**Task objective**
Copy out each line featuring the string "label" from the entries beneath.

**Input material**
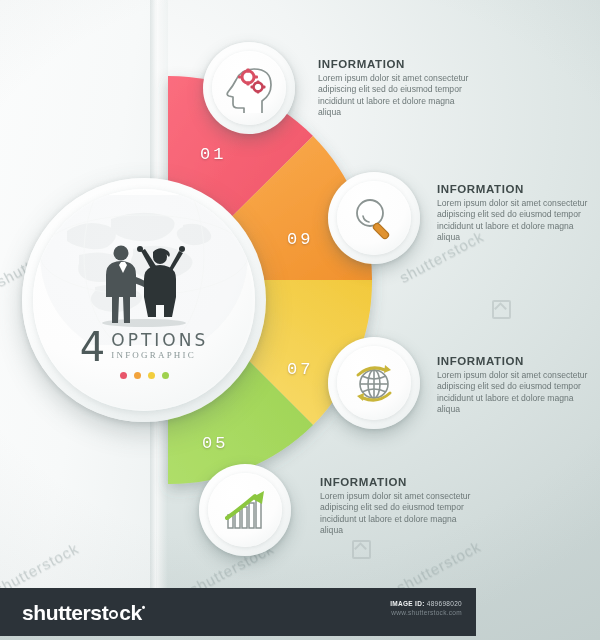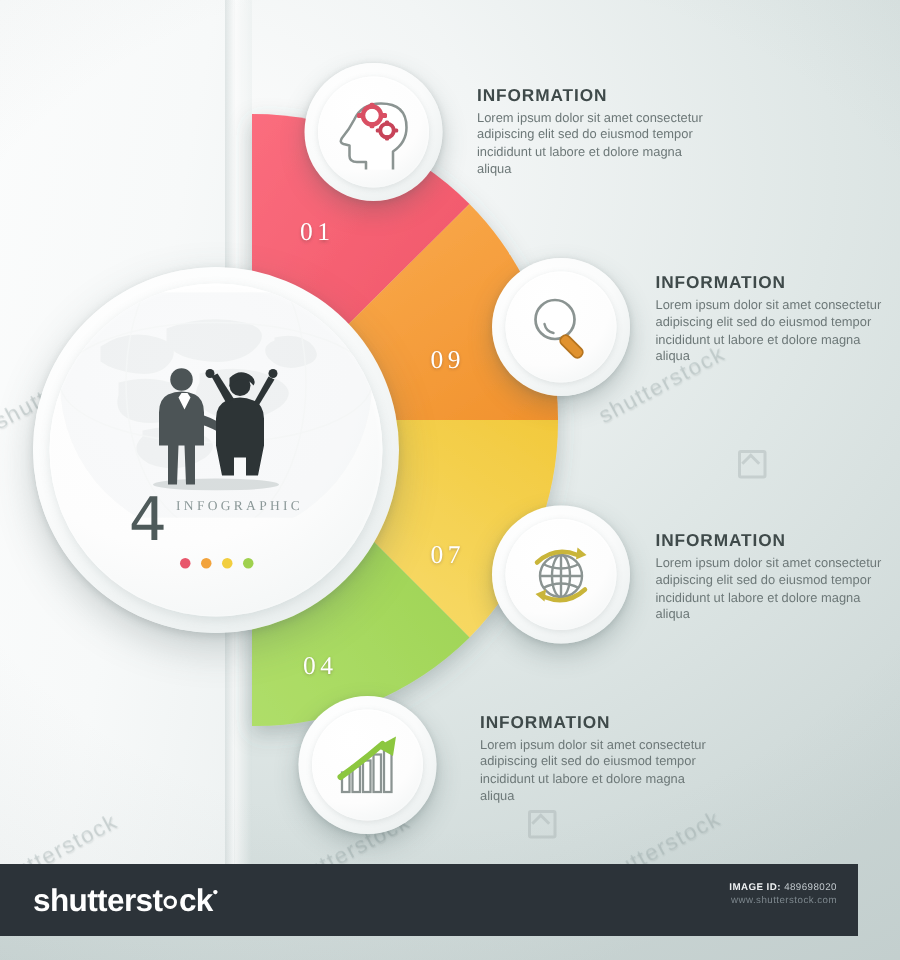--- a/index.html
+++ b/index.html
@@ -32,21 +32,21 @@
 
   
   .wheel{position:absolute;left:72px;top:44px;width:332px;height:480px;}
   .seg{position:absolute;left:0;top:0;width:100%;height:100%;}
   .seg svg{display:block;overflow:visible;}
 
   
   .num{
     position:absolute;color:#ffffff;font-size:17px;letter-spacing:3px;
     font-weight:400;text-shadow:0 1px 2px rgba(90,60,60,.35);
-    font-family:Liberation Serif, serif;
+    font-family:Liberation Mono, monospace;
   }
   .num.n1{left:200px;top:145px;}
   .num.n2{left:287px;top:230px;}
   .num.n3{left:287px;top:360px;}
   .num.n4{left:202px;top:434px;}
 
   
   .center-wrap{position:absolute;left:22px;top:178px;width:244px;height:244px;}
   .center-outer{
     position:absolute;inset:0;border-radius:50%;
@@ -122,21 +122,21 @@
     border-radius:2px;pointer-events:none;
   }
   .wm-ico:after{
     content:"";position:absolute;left:2px;top:2px;width:7px;height:7px;
     border-left:2px solid rgba(160,172,172,.38);border-top:2px solid rgba(160,172,172,.38);
     transform:rotate(45deg);
   }
 
   
   .footer{
-    position:absolute;left:0;bottom:16px;width:572px;height:48px;
+    position:absolute;left:0;bottom:4px;width:476px;height:48px;
     background:#2c3339;
   }
   .ss-logo{
     position:absolute;left:22px;top:13px;color:#ffffff;font-size:21px;font-weight:700;
     letter-spacing:-.4px;font-family:"Liberation Sans", sans-serif;
   }
   .ss-logo .o-glyph{
     display:inline-block;width:9px;height:9px;border:2px solid #ffffff;border-radius:50%;
     margin:0 1px;vertical-align:1px;box-sizing:border-box;
   }
@@ -206,21 +206,21 @@
 
         <path d="M 96 236 L 96 32 A 204 204 0 0 1 241 92 L 96 236 Z" fill="rgba(255,255,255,.10)"></path>
         <path d="M 96 236 L 241 381 A 204 204 0 0 1 96 440 L 96 236 Z" fill="rgba(255,255,255,.08)"></path>
       </svg>
     </div>
   </div>
 
   <div class="num n1">01</div>
   <div class="num n2">09</div>
   <div class="num n3">07</div>
-  <div class="num n4">04</div>
+  <div class="num n4">05</div>
 
   <div class="center-wrap">
     <div class="center-outer"></div>
     <div class="center-inner">
 
       <svg class="globe-map" viewBox="0 0 222 150">
         <circle cx="111" cy="60" r="104" fill="#eceff0"></circle>
         <g fill="#cdd5d6">
           <path d="M34 36 q18 -12 38 -6 q14 4 10 14 q-6 12 -24 10 q-16 -2 -24 -8 Z"></path>
           <path d="M78 24 q26 -10 52 -4 q16 4 10 14 q-10 14 -34 12 q-22 -2 -28 -12 Z"></path>
@@ -253,20 +253,21 @@
           <path d="M81 28 l10 -18 l4 2 l-11 18 Z"></path>
           <circle cx="52" cy="8" r="3"></circle>
           <circle cx="94" cy="8" r="3"></circle>
         </g>
       </svg>
 
       <div class="center-text">
         <div class="ct-row">
           <div class="ct-num">4</div>
           <div class="ct-col">
+            <div class="ct-opt">OPTIONS</div>
             <div class="ct-info">INFOGRAPHIC</div>
           </div>
         </div>
         <div class="dots">
           <span class="dot" style="background:#e8566b"></span>
           <span class="dot" style="background:#f2a33c"></span>
           <span class="dot" style="background:#f2ce3e"></span>
           <span class="dot" style="background:#9fd14e"></span>
         </div>
       </div>

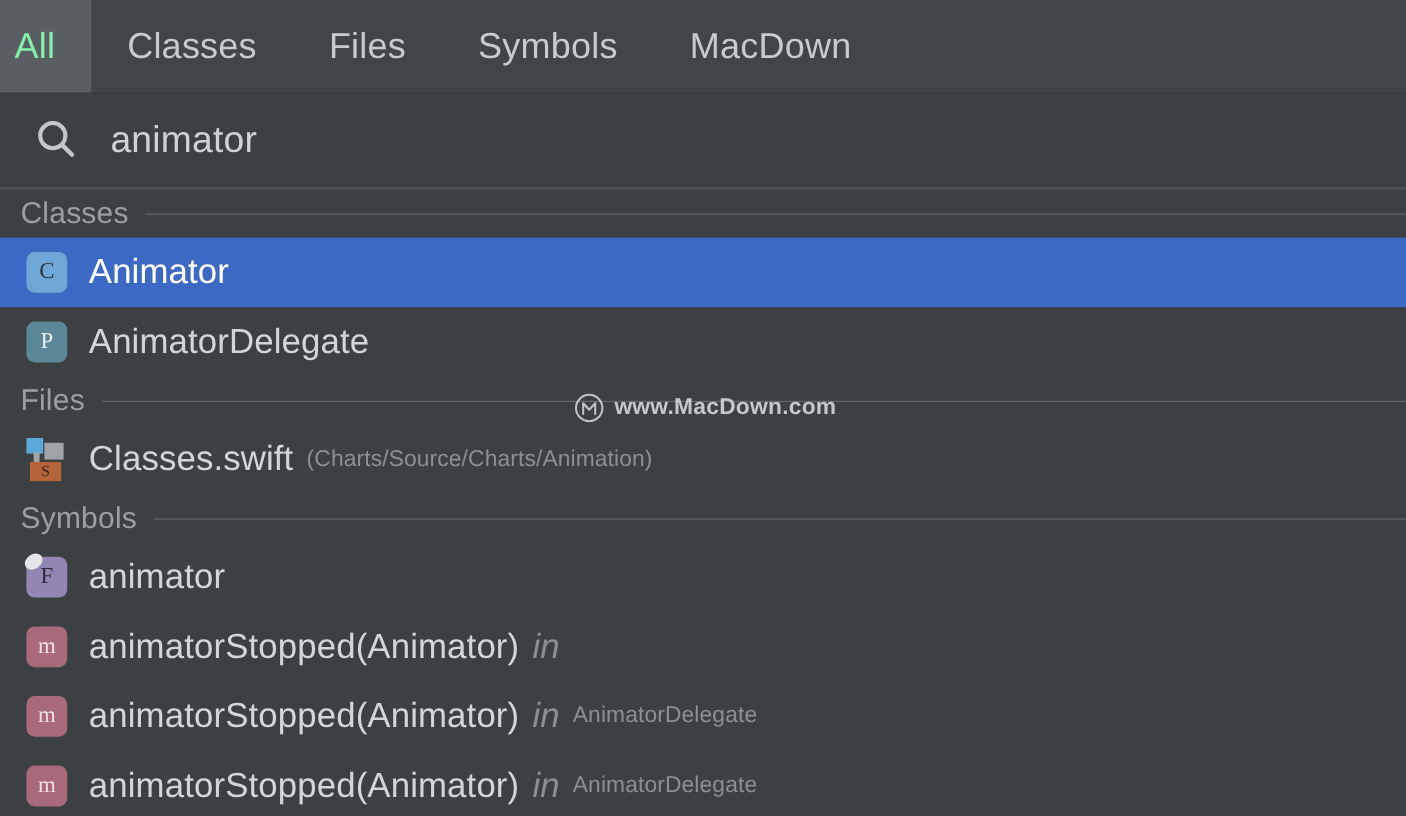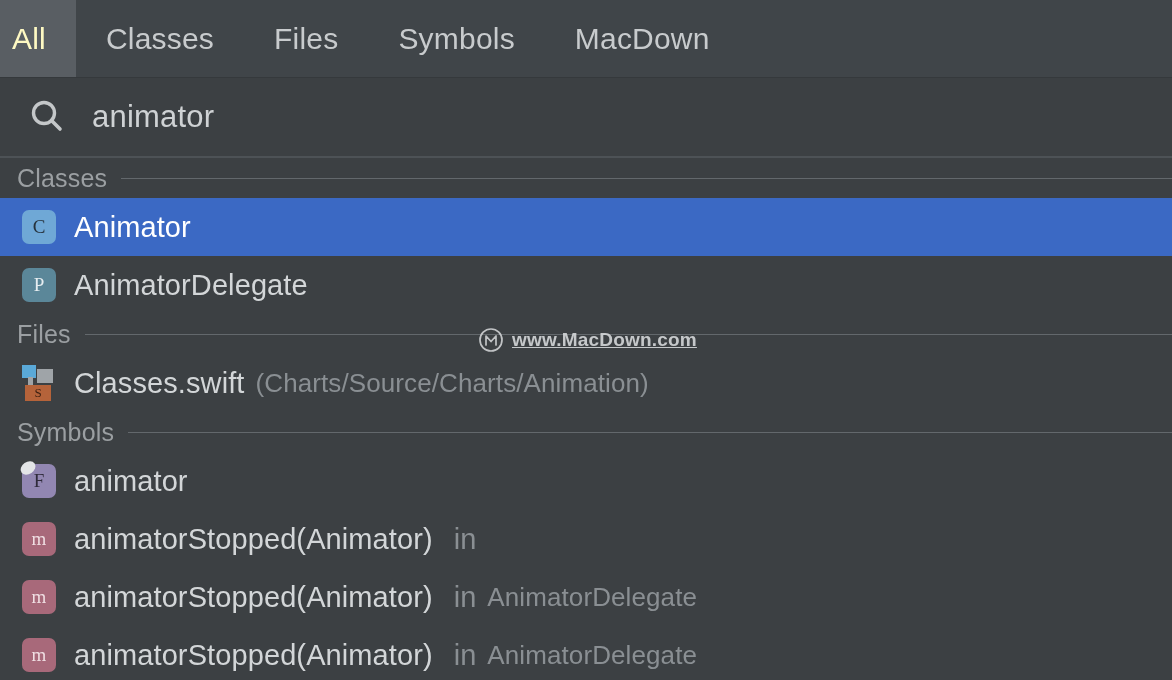--- a/index.html
+++ b/index.html
@@ -34,21 +34,21 @@
     display: flex;
     align-items: center;
     padding: 0 30px;
     font-size: 30px;
     color: #c8cbcd;
     letter-spacing: 0.2px;
     cursor: default;
   }
   .tab.active {
     background: #595e63;
-    color: #fef9c3;
+    color: #86efac;
     padding-left: 12px;
   }
 
   
   .searchrow {
     height: 80px;
     flex: 0 0 auto;
     display: flex;
     align-items: center;
     padding-left: 26px;
@@ -175,30 +175,31 @@
     font-family: "Liberation Serif", serif;
   }
 
   .row-label {
     font-size: 29px;
     color: #d3d6d8;
     letter-spacing: 0.1px;
   }
   .row.selected .row-label { color: #ffffff; }
   .row-sub {
-    font-size: 26px;
+    font-size: 19px;
     color: #8a8f93;
     margin-left: 11px;
     letter-spacing: 0.1px;
   }
   .row-in {
     font-size: 29px;
     color: #8a8f93;
-    margin-left: 21px;
+    margin-left: 11px;
     margin-right: 11px;
+    font-style: italic;
   }
 
   
   .watermark {
     position: absolute;
     left: 478px;
     top: 327px;
     display: flex;
     align-items: center;
     pointer-events: none;
@@ -207,21 +208,20 @@
   .watermark .wm-logo {
     width: 26px; height: 26px;
     margin-right: 8px;
     flex: 0 0 auto;
   }
   .watermark .wm-text {
     font-size: 19px;
     font-weight: bold;
     color: #d9dbdd;
     letter-spacing: 0.2px;
-    text-decoration: underline;
   }
 </style>
 </head>
 <body>
 
 <div class="popup">
 
   <div class="tabbar" id="tabbar">
       <div class="tab active">All</div>
       <div class="tab">Classes</div>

**Answer section**
   .row-label {
   .row.selected .row-label { color: #ffffff; }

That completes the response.